In the channel subfacies, very fine to fine sandstone predominated, exhibiting massive bedding and cross-bedding. For example, the interval from 3697.2 to 3699.2 m in Well W2 of the Lucaogou Formation displays two sets of internal erosional surfaces at the base of the assemblage (Figure 9c). The main body is characterized by a massive bedding of very fine sandstone (Figure 9e) with localized cross-bedding and is capped by a thin layer of irregular laminated silty mudstone (Figure 9f). This combination of sedimentary structures reflects a transition in flood hyperpycnal flow energy from weak to strong and back to weak, with a corresponding shift from suspended load to bedload and then back to suspended load, which is interpreted as sedimentation in a hyperpycnal flow channel.
The lobe facies were subdivided into lobe and lobe-margin subfacies. The primary lithologies comprise very fine sandstone and silty mudstone, characterized by graded bedding, climbing ripple lamination, and irregular lamination. The subfacies sequence is most completely developed in Well W2 of the Lucaogou Formation between 3702.0 and 3703.4 m. The base of the assemblage features irregular lamination, followed by graded bedding (Figure 9f), a middle layer of massive bedding (10–20 cm thick) (Figure 9e), and is capped by climbing ripple lamination combined with irregular lamination (Figure 9d). This sedimentary structure, formed during fluctuations in flood hyperpycnal flow energy, predominantly comprises suspended load deposits and is interpreted as hyperpycnal flow lobe deposits. These deposits correspond to relatively weak hydrodynamic conditions, finer lithologies, and relatively thin individual layer thicknesses (1.4 m).
The margin/lake subfacies comprise an alternating sequence of irregularly laminated silty mudstone and horizontally laminated mudstone (Figure 7a), with distinctly thin individual layers that are readily identifiable in core observations. The horizontally laminated mudstone reflects low-energy depositional conditions characterized by suspended particles settling under normal gravity, whereas the irregularly laminated type, though also deposited in similarly deep water, indicates slightly stronger hydrodynamic conditions with minor fluid disturbance.
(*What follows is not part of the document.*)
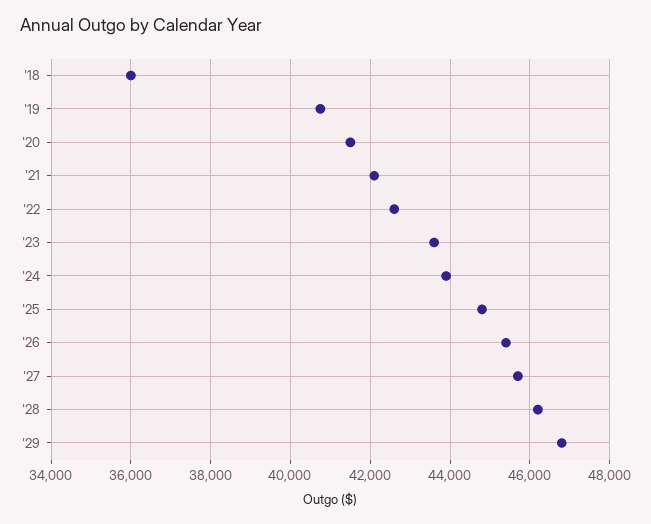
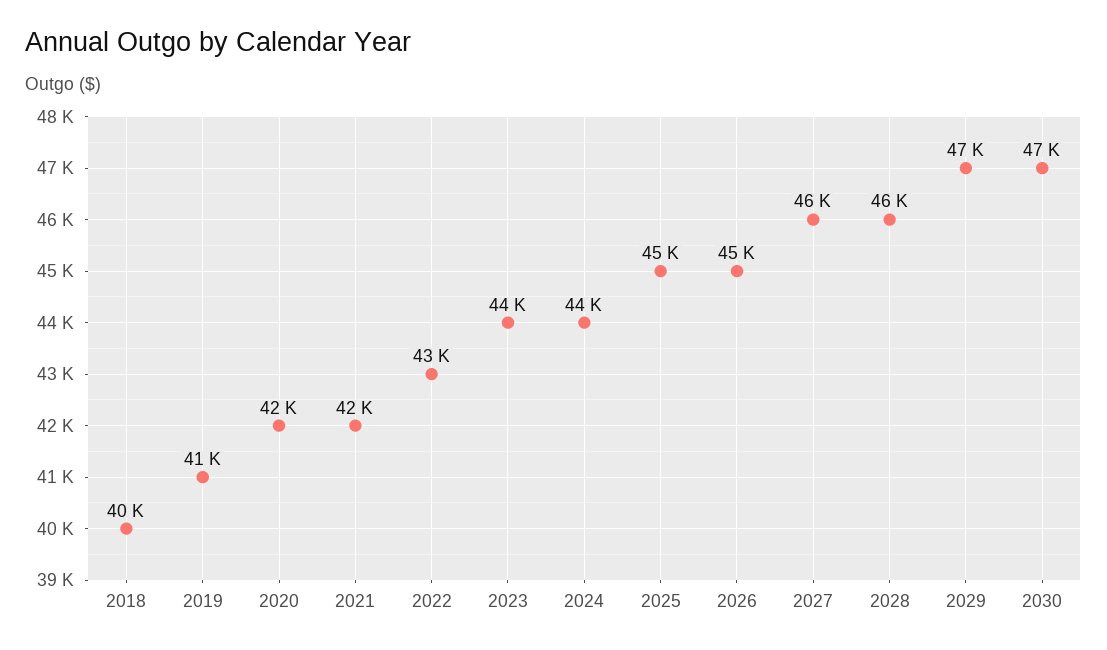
'18: 36000 -> 40000
2030: none -> 47000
Due to the absence of significant differences in well-log responses and genetic mechanisms between these two lithofacies, they are grouped as a single subfacies unit.

5.1.2. Sedimentary Model

Statistical analysis of subfacies, reservoir thickness, and nuclear magnetic porosity characteristics from four core wells indicates that the channel subfacies possess a greater single-layer thickness with a thick, wedge-shaped lateral geometry (ranging from 1.3 to 3.8 m, with a mean of 2.2 m). Nuclear magnetic porosity in these subfacies varies from 6.0% to 12.3%, with a mean value of 9.0% (Figure 10). In contrast, the lobe subfacies exhibit a thinner single-layer thickness (ranging from 0.5 to 1.4 m, with a mean of 0.9 m) and display shapes that vary from slab-like to strip-like. The nuclear magnetic porosity in the lobe subfacies ranges from 3.5% to 7.8%, with an average of 5.2%. Moreover, the thickness of individual sand bodies gradually decreases from the channel subfacies to the lobe subfacies (Figure 10). Integration of the subfacies assemblage characteristics and the planar distribution features observed in the Jimusaer Depression core wells led to the establishment of a sedimentary model for the Jimusaer Depression.
Due to the considerable distance of the Lucaogou Formation from the source area, the basin was primarily influenced by persistent turbulence transporting sandy sediments. During this period, hydrodynamic forces reached their peak, with floods carrying high-density sandy fluids capable of eroding the riverbed. Thick sand bodies were deposited, often developing erosional surfaces, massive bedding, and cross-bedding features indicative of rapid accumulation typical of depositional structures (Figure 11c), reflecting a bedload transport origin for hyperpycnal flow channels. The sand bodies exhibit a lens-shaped profile and appear as strip-tongue shapes in plan view (Figure 11d,e).
At both ends of the main channel, natural levees were identified, typically overlain by thin layers above channel microfacies and formed by the depositional action of flowing water along levee margins. Reduced sedimentation rates and flow velocity, combined with a lateral thrust from ongoing flood supply, led to the development of climbing ripple lamination, indicating the predominance of suspension transport. These features typically surround the channels, covering relatively small planar areas.
As the channel progressed, the fluid energy diminished further, reducing its capacity to erode the bedload and resulting in the settling of fine sediments. The relatively flat and open terrain facilitated the dispersion of the fluid, further lowering its energy and causing the sediments to disperse and form lobe-shaped gravity flow sand body deposits. The frequent superposition of graded bedding indicates that the fluid no longer possessed erosive capability, with the sediments fully recording variations in flood energy (Figure 11b). These deposits are distributed at channel termini and interchannel areas, exhibiting a fan-shaped or elongated tongue-like distribution over a wide area (Figure 11d).
In the later stages of fluid movement, marginal and lacustrine facies were formed. Irregularly laminated silty mudstone and horizontally laminated mudstone were deposited at the top and bottom of the depositional sequence (Figure 11a), reflecting the hydrodynamic transition from hyperpycnal flow disturbances dominated by plume loads to calm lacustrine waters.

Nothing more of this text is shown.